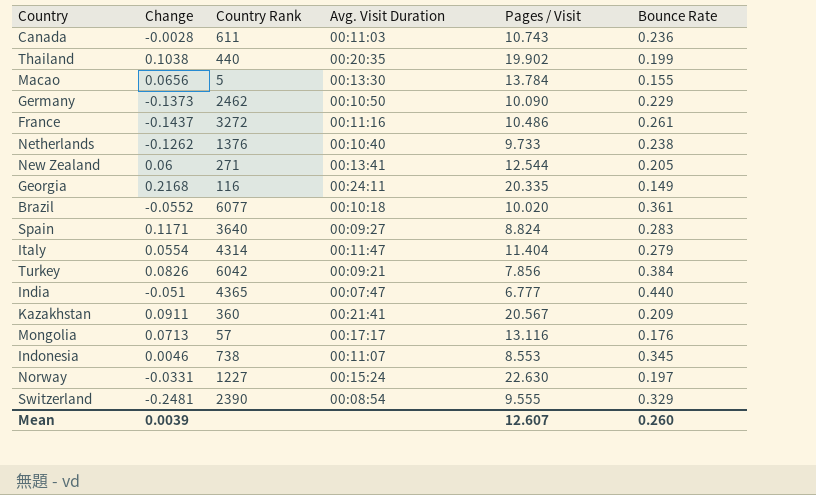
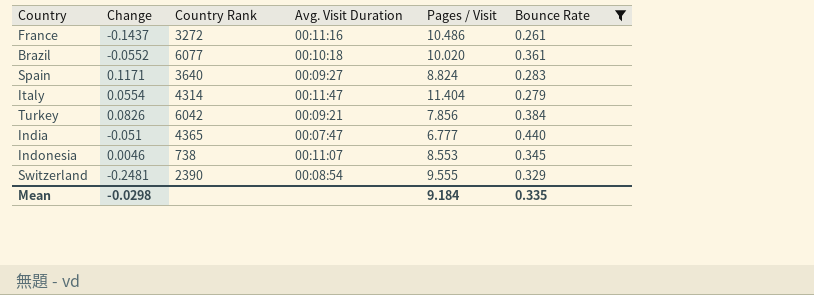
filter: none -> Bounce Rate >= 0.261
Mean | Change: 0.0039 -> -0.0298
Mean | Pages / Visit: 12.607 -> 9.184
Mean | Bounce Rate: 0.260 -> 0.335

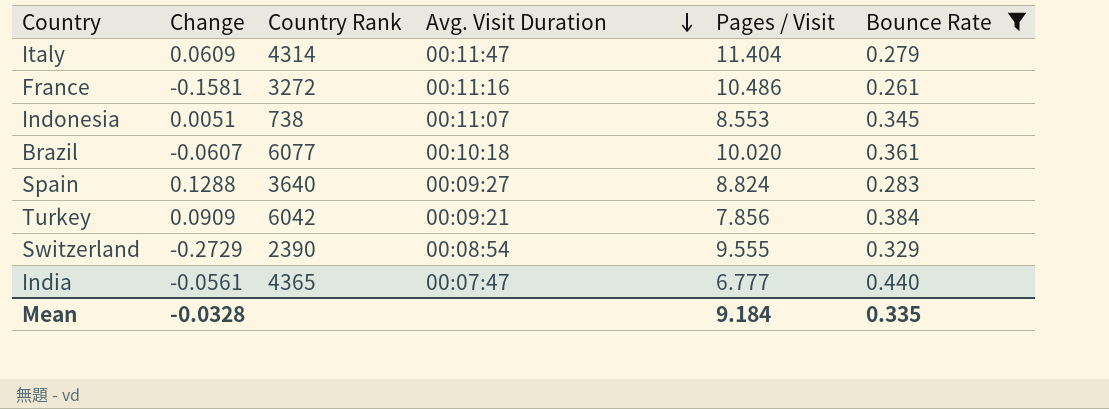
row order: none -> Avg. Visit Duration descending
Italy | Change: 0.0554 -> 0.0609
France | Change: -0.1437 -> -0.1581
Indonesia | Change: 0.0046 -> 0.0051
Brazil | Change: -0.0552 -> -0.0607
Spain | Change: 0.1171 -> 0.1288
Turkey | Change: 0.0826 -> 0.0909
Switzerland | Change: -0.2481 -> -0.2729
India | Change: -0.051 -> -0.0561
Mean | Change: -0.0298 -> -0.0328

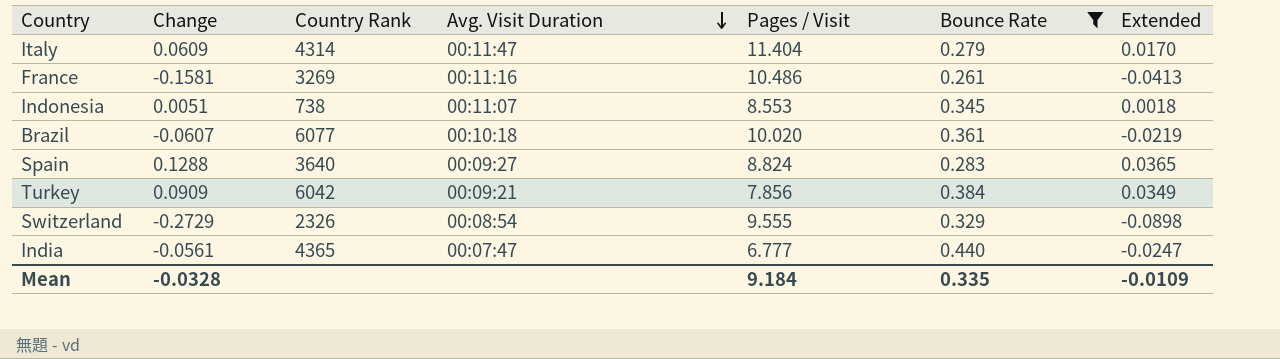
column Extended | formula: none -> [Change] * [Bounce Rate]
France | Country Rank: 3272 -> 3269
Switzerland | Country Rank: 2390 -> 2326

::::

[TASK BRIEF]
Locate the word "Bounce" in the data above. Copy every line carrying it.

[EXERCISE SOLUTION]
filter: none -> Bounce Rate >= 0.261
Mean | Bounce Rate: 0.260 -> 0.335
column Extended | formula: none -> [Change] * [Bounce Rate]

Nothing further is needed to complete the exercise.